• _Provided records_
────────

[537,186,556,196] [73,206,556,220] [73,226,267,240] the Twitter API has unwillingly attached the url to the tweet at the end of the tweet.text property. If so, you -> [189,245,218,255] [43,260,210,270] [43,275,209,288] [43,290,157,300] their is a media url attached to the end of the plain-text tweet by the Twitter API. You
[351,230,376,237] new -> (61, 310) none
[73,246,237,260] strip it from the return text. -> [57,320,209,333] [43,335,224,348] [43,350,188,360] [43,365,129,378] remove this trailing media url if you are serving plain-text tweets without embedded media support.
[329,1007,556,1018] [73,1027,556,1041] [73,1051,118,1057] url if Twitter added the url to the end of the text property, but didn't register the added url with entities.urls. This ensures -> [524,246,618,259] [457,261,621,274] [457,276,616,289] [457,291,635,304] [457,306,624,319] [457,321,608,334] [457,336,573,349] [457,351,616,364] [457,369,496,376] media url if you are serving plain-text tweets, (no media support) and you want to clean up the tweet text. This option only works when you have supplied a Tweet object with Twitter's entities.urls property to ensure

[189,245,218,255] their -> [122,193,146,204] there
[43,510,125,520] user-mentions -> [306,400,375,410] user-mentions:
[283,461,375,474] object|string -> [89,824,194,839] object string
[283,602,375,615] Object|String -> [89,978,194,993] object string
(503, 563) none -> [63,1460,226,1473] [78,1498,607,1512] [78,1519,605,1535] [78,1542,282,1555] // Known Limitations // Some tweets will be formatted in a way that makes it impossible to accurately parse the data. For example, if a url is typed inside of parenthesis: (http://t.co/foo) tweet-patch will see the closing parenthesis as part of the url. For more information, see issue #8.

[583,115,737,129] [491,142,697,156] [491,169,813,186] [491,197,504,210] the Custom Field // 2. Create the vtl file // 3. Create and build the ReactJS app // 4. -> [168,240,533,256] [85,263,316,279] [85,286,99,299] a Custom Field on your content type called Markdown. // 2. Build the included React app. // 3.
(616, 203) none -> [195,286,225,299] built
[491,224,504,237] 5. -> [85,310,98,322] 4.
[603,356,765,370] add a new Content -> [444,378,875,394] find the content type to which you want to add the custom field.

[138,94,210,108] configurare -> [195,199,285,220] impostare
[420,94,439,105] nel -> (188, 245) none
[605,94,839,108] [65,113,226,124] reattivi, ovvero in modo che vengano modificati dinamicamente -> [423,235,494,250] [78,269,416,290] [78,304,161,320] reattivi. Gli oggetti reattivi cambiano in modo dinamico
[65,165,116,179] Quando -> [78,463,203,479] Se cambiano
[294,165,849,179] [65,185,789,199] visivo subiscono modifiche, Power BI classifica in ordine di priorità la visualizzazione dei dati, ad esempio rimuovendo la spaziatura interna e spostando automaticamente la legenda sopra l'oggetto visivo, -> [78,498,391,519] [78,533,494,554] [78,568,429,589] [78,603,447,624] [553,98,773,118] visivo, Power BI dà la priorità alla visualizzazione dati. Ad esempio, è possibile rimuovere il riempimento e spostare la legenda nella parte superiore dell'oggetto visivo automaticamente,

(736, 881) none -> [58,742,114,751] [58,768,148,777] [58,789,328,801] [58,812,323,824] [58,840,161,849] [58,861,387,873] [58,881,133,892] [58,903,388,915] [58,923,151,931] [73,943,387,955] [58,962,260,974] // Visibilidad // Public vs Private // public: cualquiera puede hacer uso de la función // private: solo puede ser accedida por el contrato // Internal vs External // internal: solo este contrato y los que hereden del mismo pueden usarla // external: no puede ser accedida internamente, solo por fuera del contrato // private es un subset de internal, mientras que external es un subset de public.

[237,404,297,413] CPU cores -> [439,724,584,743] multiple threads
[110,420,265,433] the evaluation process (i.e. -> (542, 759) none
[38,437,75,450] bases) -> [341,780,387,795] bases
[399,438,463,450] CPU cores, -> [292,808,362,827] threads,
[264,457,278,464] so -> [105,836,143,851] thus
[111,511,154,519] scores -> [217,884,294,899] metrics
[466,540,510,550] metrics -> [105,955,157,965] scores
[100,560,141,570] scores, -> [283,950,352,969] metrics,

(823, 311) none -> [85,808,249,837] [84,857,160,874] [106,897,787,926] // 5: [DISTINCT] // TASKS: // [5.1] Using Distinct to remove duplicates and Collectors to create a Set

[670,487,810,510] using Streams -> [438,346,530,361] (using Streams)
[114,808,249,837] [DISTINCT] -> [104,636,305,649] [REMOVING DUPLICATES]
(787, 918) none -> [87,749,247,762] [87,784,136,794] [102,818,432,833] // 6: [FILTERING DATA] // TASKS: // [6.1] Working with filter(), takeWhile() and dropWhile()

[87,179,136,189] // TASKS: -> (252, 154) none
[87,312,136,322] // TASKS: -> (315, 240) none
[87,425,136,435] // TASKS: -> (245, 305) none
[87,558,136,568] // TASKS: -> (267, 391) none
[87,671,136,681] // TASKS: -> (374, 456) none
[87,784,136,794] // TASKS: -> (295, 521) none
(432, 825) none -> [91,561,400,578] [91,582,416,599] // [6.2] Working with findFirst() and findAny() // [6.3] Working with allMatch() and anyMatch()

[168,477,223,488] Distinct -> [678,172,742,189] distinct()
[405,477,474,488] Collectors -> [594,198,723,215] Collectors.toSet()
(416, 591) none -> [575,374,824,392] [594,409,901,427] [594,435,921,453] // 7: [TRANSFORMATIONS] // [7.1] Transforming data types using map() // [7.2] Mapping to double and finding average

────────

• _Problem description_
Copy out all the entries exactly once more.

• _Your response_
[537,186,556,196] [73,206,556,220] [73,226,267,240] the Twitter API has unwillingly attached the url to the tweet at the end of the tweet.text property. If so, you -> [189,245,218,255] [43,260,210,270] [43,275,209,288] [43,290,157,300] their is a media url attached to the end of the plain-text tweet by the Twitter API. You
[351,230,376,237] new -> (61, 310) none
[73,246,237,260] strip it from the return text. -> [57,320,209,333] [43,335,224,348] [43,350,188,360] [43,365,129,378] remove this trailing media url if you are serving plain-text tweets without embedded media support.
[329,1007,556,1018] [73,1027,556,1041] [73,1051,118,1057] url if Twitter added the url to the end of the text property, but didn't register the added url with entities.urls. This ensures -> [524,246,618,259] [457,261,621,274] [457,276,616,289] [457,291,635,304] [457,306,624,319] [457,321,608,334] [457,336,573,349] [457,351,616,364] [457,369,496,376] media url if you are serving plain-text tweets, (no media support) and you want to clean up the tweet text. This option only works when you have supplied a Tweet object with Twitter's entities.urls property to ensure

[189,245,218,255] their -> [122,193,146,204] there
[43,510,125,520] user-mentions -> [306,400,375,410] user-mentions:
[283,461,375,474] object|string -> [89,824,194,839] object string
[283,602,375,615] Object|String -> [89,978,194,993] object string
(503, 563) none -> [63,1460,226,1473] [78,1498,607,1512] [78,1519,605,1535] [78,1542,282,1555] // Known Limitations // Some tweets will be formatted in a way that makes it impossible to accurately parse the data. For example, if a url is typed inside of parenthesis: (http://t.co/foo) tweet-patch will see the closing parenthesis as part of the url. For more information, see issue #8.

[583,115,737,129] [491,142,697,156] [491,169,813,186] [491,197,504,210] the Custom Field // 2. Create the vtl file // 3. Create and build the ReactJS app // 4. -> [168,240,533,256] [85,263,316,279] [85,286,99,299] a Custom Field on your content type called Markdown. // 2. Build the included React app. // 3.
(616, 203) none -> [195,286,225,299] built
[491,224,504,237] 5. -> [85,310,98,322] 4.
[603,356,765,370] add a new Content -> [444,378,875,394] find the content type to which you want to add the custom field.

[138,94,210,108] configurare -> [195,199,285,220] impostare
[420,94,439,105] nel -> (188, 245) none
[605,94,839,108] [65,113,226,124] reattivi, ovvero in modo che vengano modificati dinamicamente -> [423,235,494,250] [78,269,416,290] [78,304,161,320] reattivi. Gli oggetti reattivi cambiano in modo dinamico
[65,165,116,179] Quando -> [78,463,203,479] Se cambiano
[294,165,849,179] [65,185,789,199] visivo subiscono modifiche, Power BI classifica in ordine di priorità la visualizzazione dei dati, ad esempio rimuovendo la spaziatura interna e spostando automaticamente la legenda sopra l'oggetto visivo, -> [78,498,391,519] [78,533,494,554] [78,568,429,589] [78,603,447,624] [553,98,773,118] visivo, Power BI dà la priorità alla visualizzazione dati. Ad esempio, è possibile rimuovere il riempimento e spostare la legenda nella parte superiore dell'oggetto visivo automaticamente,

(736, 881) none -> [58,742,114,751] [58,768,148,777] [58,789,328,801] [58,812,323,824] [58,840,161,849] [58,861,387,873] [58,881,133,892] [58,903,388,915] [58,923,151,931] [73,943,387,955] [58,962,260,974] // Visibilidad // Public vs Private // public: cualquiera puede hacer uso de la función // private: solo puede ser accedida por el contrato // Internal vs External // internal: solo este contrato y los que hereden del mismo pueden usarla // external: no puede ser accedida internamente, solo por fuera del contrato // private es un subset de internal, mientras que external es un subset de public.

[237,404,297,413] CPU cores -> [439,724,584,743] multiple threads
[110,420,265,433] the evaluation process (i.e. -> (542, 759) none
[38,437,75,450] bases) -> [341,780,387,795] bases
[399,438,463,450] CPU cores, -> [292,808,362,827] threads,
[264,457,278,464] so -> [105,836,143,851] thus
[111,511,154,519] scores -> [217,884,294,899] metrics
[466,540,510,550] metrics -> [105,955,157,965] scores
[100,560,141,570] scores, -> [283,950,352,969] metrics,

(823, 311) none -> [85,808,249,837] [84,857,160,874] [106,897,787,926] // 5: [DISTINCT] // TASKS: // [5.1] Using Distinct to remove duplicates and Collectors to create a Set

[670,487,810,510] using Streams -> [438,346,530,361] (using Streams)
[114,808,249,837] [DISTINCT] -> [104,636,305,649] [REMOVING DUPLICATES]
(787, 918) none -> [87,749,247,762] [87,784,136,794] [102,818,432,833] // 6: [FILTERING DATA] // TASKS: // [6.1] Working with filter(), takeWhile() and dropWhile()

[87,179,136,189] // TASKS: -> (252, 154) none
[87,312,136,322] // TASKS: -> (315, 240) none
[87,425,136,435] // TASKS: -> (245, 305) none
[87,558,136,568] // TASKS: -> (267, 391) none
[87,671,136,681] // TASKS: -> (374, 456) none
[87,784,136,794] // TASKS: -> (295, 521) none
(432, 825) none -> [91,561,400,578] [91,582,416,599] // [6.2] Working with findFirst() and findAny() // [6.3] Working with allMatch() and anyMatch()

[168,477,223,488] Distinct -> [678,172,742,189] distinct()
[405,477,474,488] Collectors -> [594,198,723,215] Collectors.toSet()
(416, 591) none -> [575,374,824,392] [594,409,901,427] [594,435,921,453] // 7: [TRANSFORMATIONS] // [7.1] Transforming data types using map() // [7.2] Mapping to double and finding average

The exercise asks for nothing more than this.